> PROBLEM REQUIREMENTS
Could you repeat the records below exactly, leaving the pictures out?

========================================

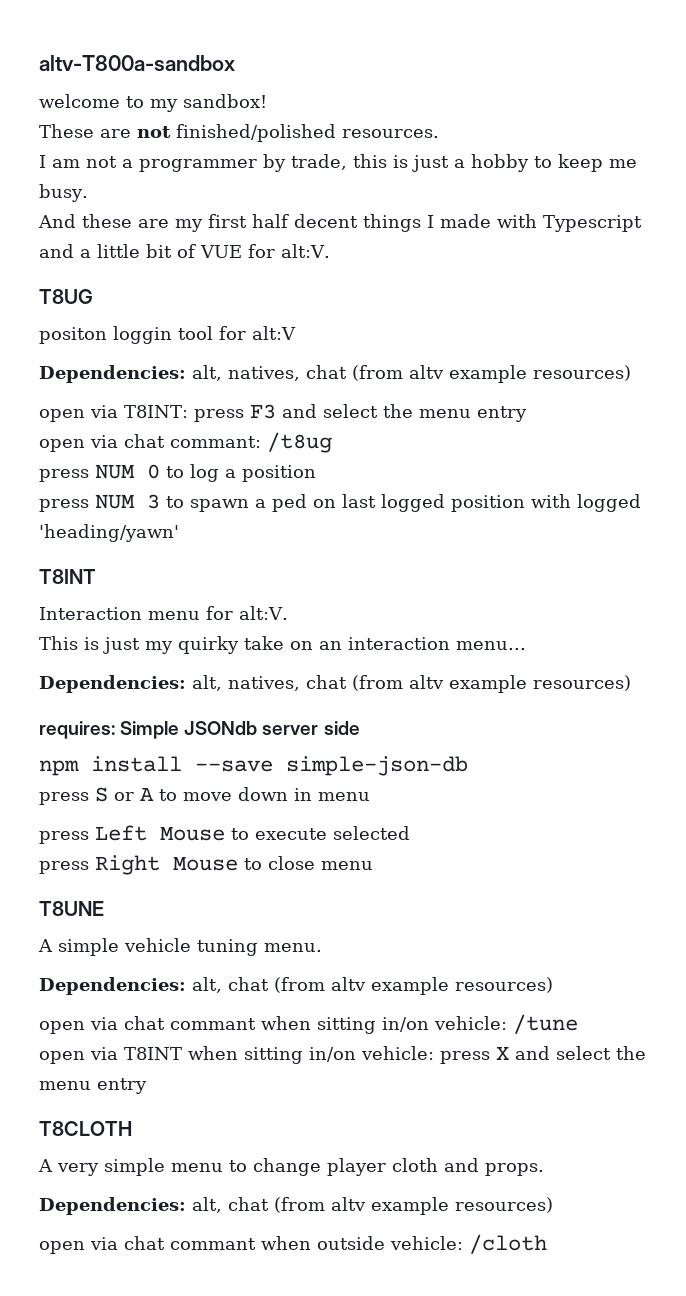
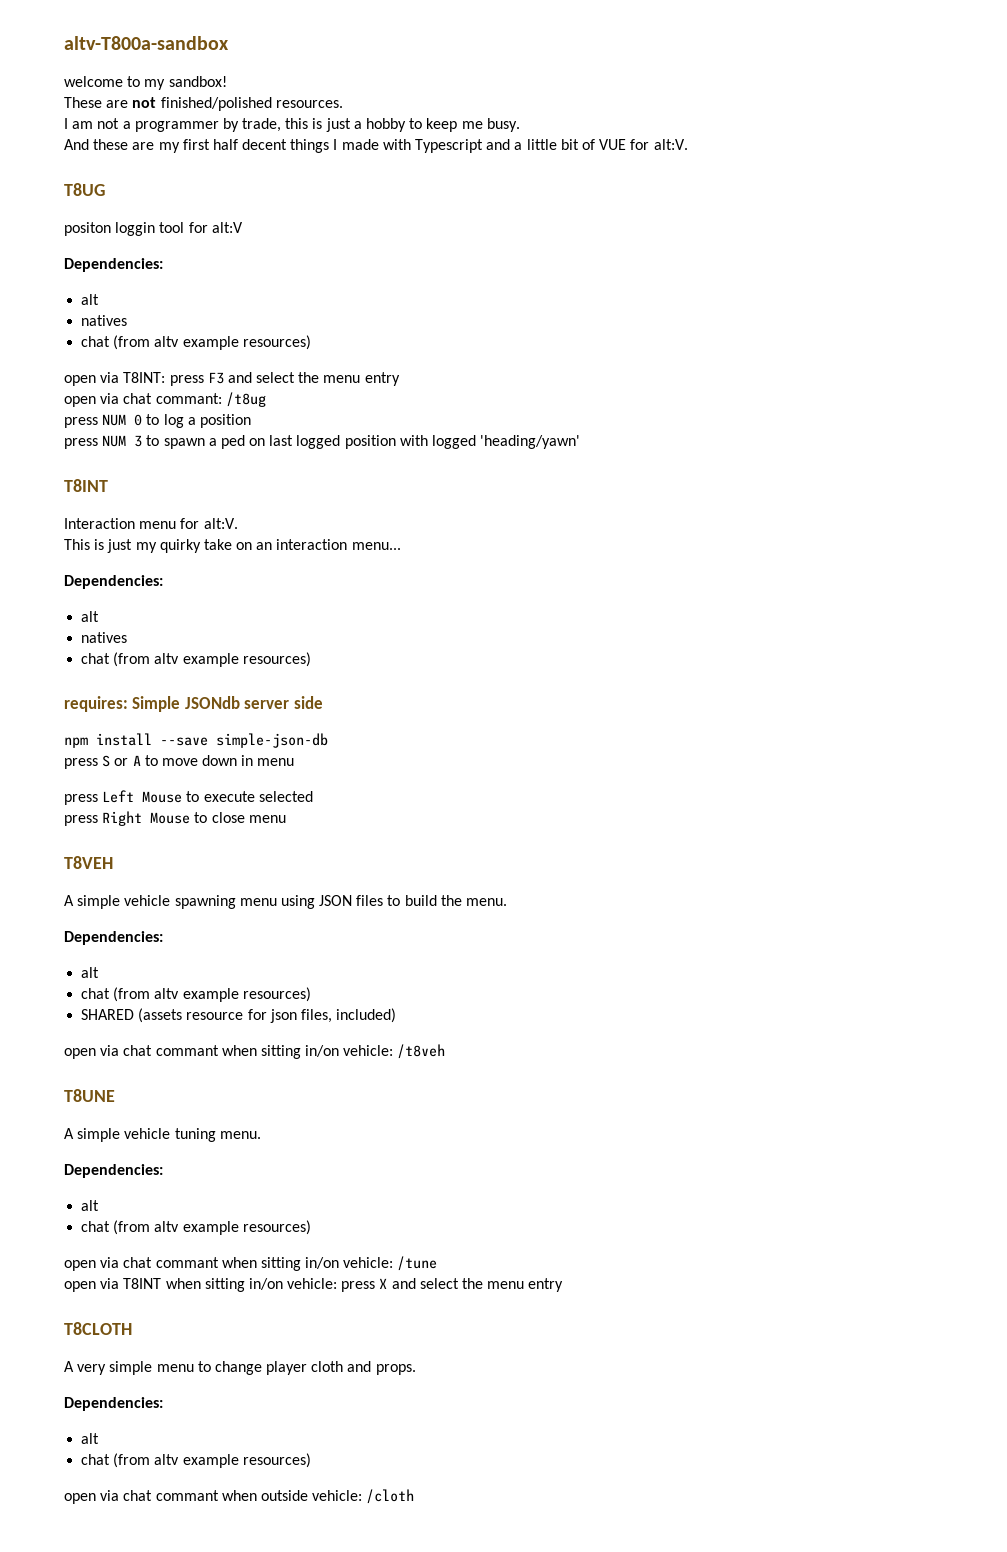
[192,365,300,381] alt, natives, -> [81,294,100,305] [81,315,128,326] // alt // natives //
[192,675,300,691] alt, natives, -> [81,611,100,622] [81,632,128,643] // alt // natives //
(373, 865) none -> [64,856,113,869] [64,895,508,909] [64,931,163,945] [81,967,100,978] [81,987,311,1002] [81,1008,397,1023] [64,1044,446,1059] // T8VEH // A simple vehicle spawning menu using JSON files to build the menu. // Dependencies: // alt // chat (from altv example resources) // SHARED (assets resource for json files, included) // open via chat commant when sitting in/on vehicle: /t8veh
[192,977,222,993] alt, -> [81,1200,100,1211] // alt //
[192,1197,222,1213] alt, -> [81,1433,100,1444] // alt //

========================================

> EXERCISE ANSWER
[192,365,300,381] alt, natives, -> [81,294,100,305] [81,315,128,326] // alt // natives //
[192,675,300,691] alt, natives, -> [81,611,100,622] [81,632,128,643] // alt // natives //
(373, 865) none -> [64,856,113,869] [64,895,508,909] [64,931,163,945] [81,967,100,978] [81,987,311,1002] [81,1008,397,1023] [64,1044,446,1059] // T8VEH // A simple vehicle spawning menu using JSON files to build the menu. // Dependencies: // alt // chat (from altv example resources) // SHARED (assets resource for json files, included) // open via chat commant when sitting in/on vehicle: /t8veh
[192,977,222,993] alt, -> [81,1200,100,1211] // alt //
[192,1197,222,1213] alt, -> [81,1433,100,1444] // alt //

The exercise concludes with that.